Detected change data
_ _ _ _ _ _ _

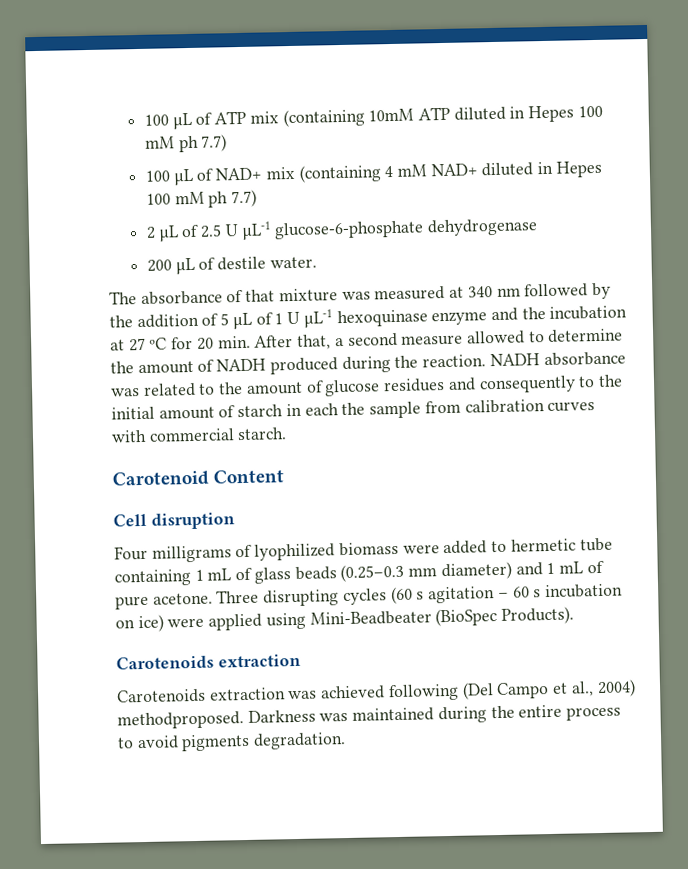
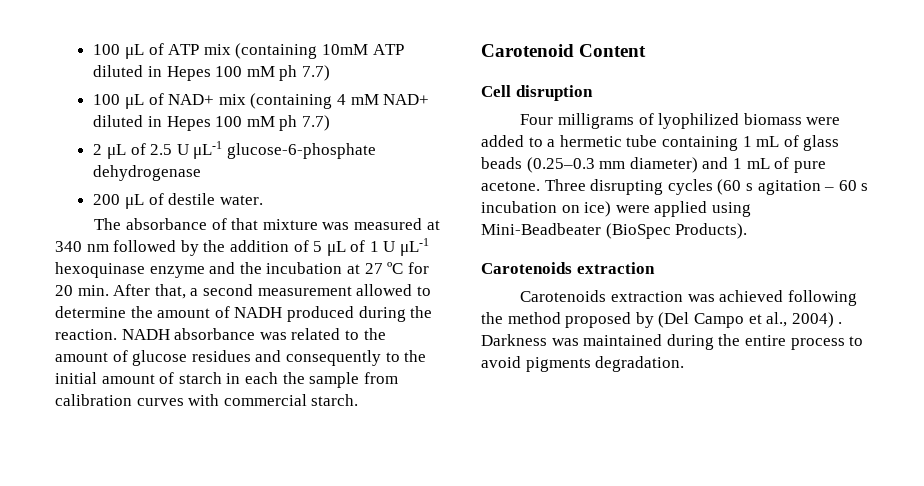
- The absorbance of that mixture was measured at 340 nm followed by the addition of 5 μL of 1 U μL-1 hexoquinase enzyme and the incubation at 27 ºC for 20 min. After that, a second measure allowed to determine the amount of NADH produced during the reaction.
+ The absorbance of that mixture was measured at 340 nm followed by the addition of 5 μL of 1 U μL-1 hexoquinase enzyme and the incubation at 27 ºC for 20 min. After that, a second measurement allowed to determine the amount of NADH produced during the reaction.
- Four milligrams of lyophilized biomass were added to hermetic tube containing 1 mL of glass beads (0.25–0.3 mm diameter) and 1 mL of pure acetone.
+ Four milligrams of lyophilized biomass were added to a hermetic tube containing 1 mL of glass beads (0.25–0.3 mm diameter) and 1 mL of pure acetone.
- Carotenoids extraction was achieved following (Del Campo et al., 2004) methodproposed.
+ Carotenoids extraction was achieved following the method proposed by (Del Campo et al., 2004) .

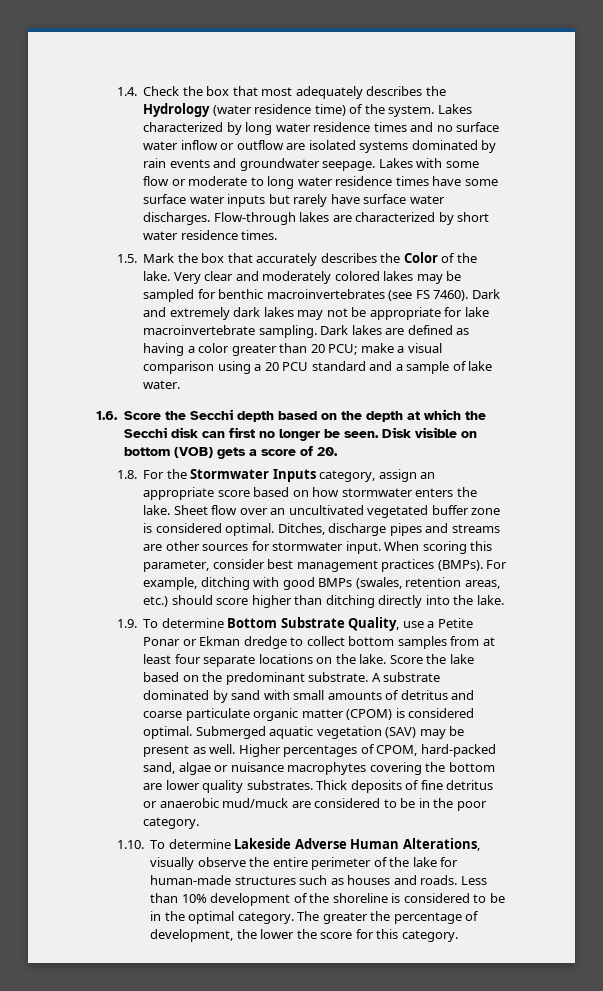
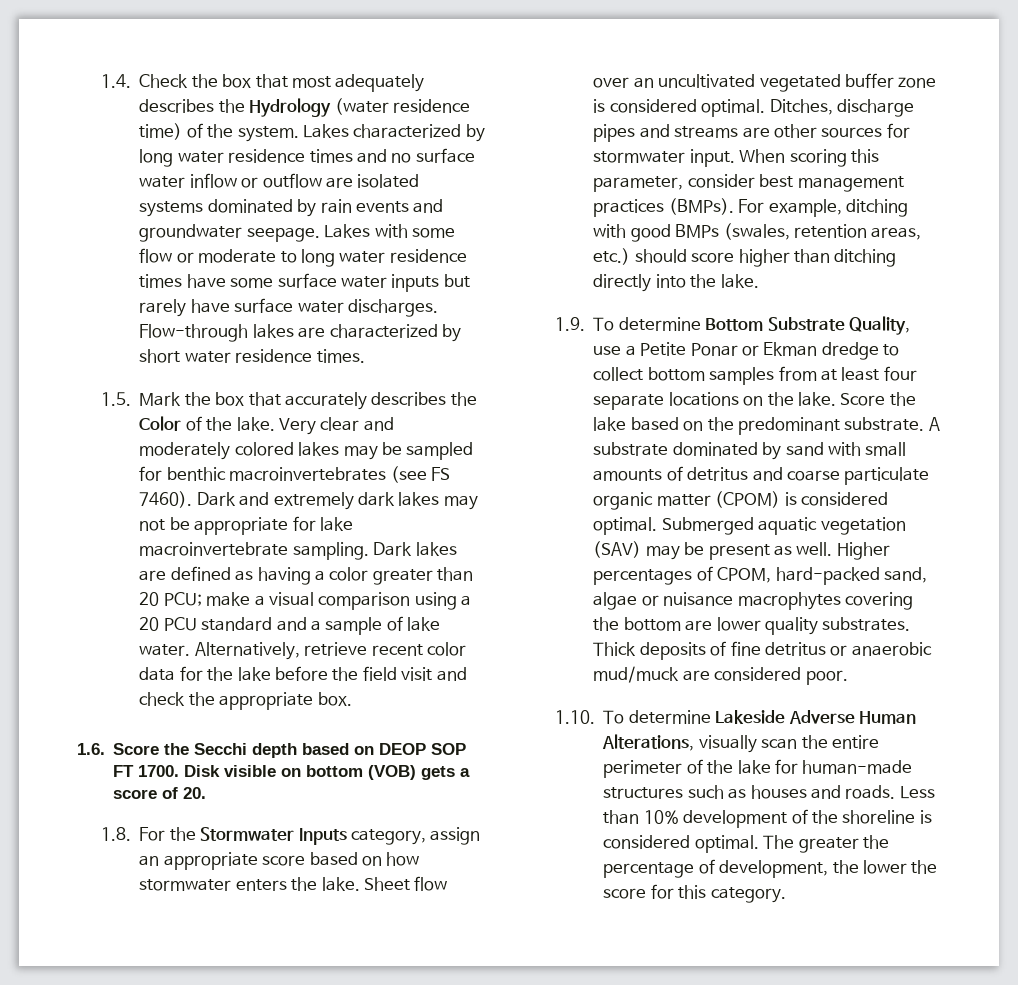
+ Alternatively, retrieve recent color data for the lake before the field visit and check the appropriate box.
- 1.6. Score the Secchi depth based on the depth at which the Secchi disk can first no longer be seen.
+ 1.6. Score the Secchi depth based on DEOP SOP FT 1700.
- Thick deposits of fine detritus or anaerobic mud/muck are considered to be in the poor category.
+ Thick deposits of fine detritus or anaerobic mud/muck are considered poor.
- 1.10. To determine Lakeside Adverse Human Alterations, visually observe the entire perimeter of the lake for human-made structures such as houses and roads.
+ 1.10. To determine Lakeside Adverse Human Alterations, visually scan the entire perimeter of the lake for human-made structures such as houses and roads.
- Less than 10% development of the shoreline is considered to be in the optimal category.
+ Less than 10% development of the shoreline is considered optimal.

_ _ _ _ _ _ _

▶ [THE TASK]:
Copy word for word each line of the data above, from the first through the one containing "a second measurement", and include no pictures.

▶ [REPLY]:
- The absorbance of that mixture was measured at 340 nm followed by the addition of 5 μL of 1 U μL-1 hexoquinase enzyme and the incubation at 27 ºC for 20 min. After that, a second measure allowed to determine the amount of NADH produced during the reaction.
+ The absorbance of that mixture was measured at 340 nm followed by the addition of 5 μL of 1 U μL-1 hexoquinase enzyme and the incubation at 27 ºC for 20 min. After that, a second measurement allowed to determine the amount of NADH produced during the reaction.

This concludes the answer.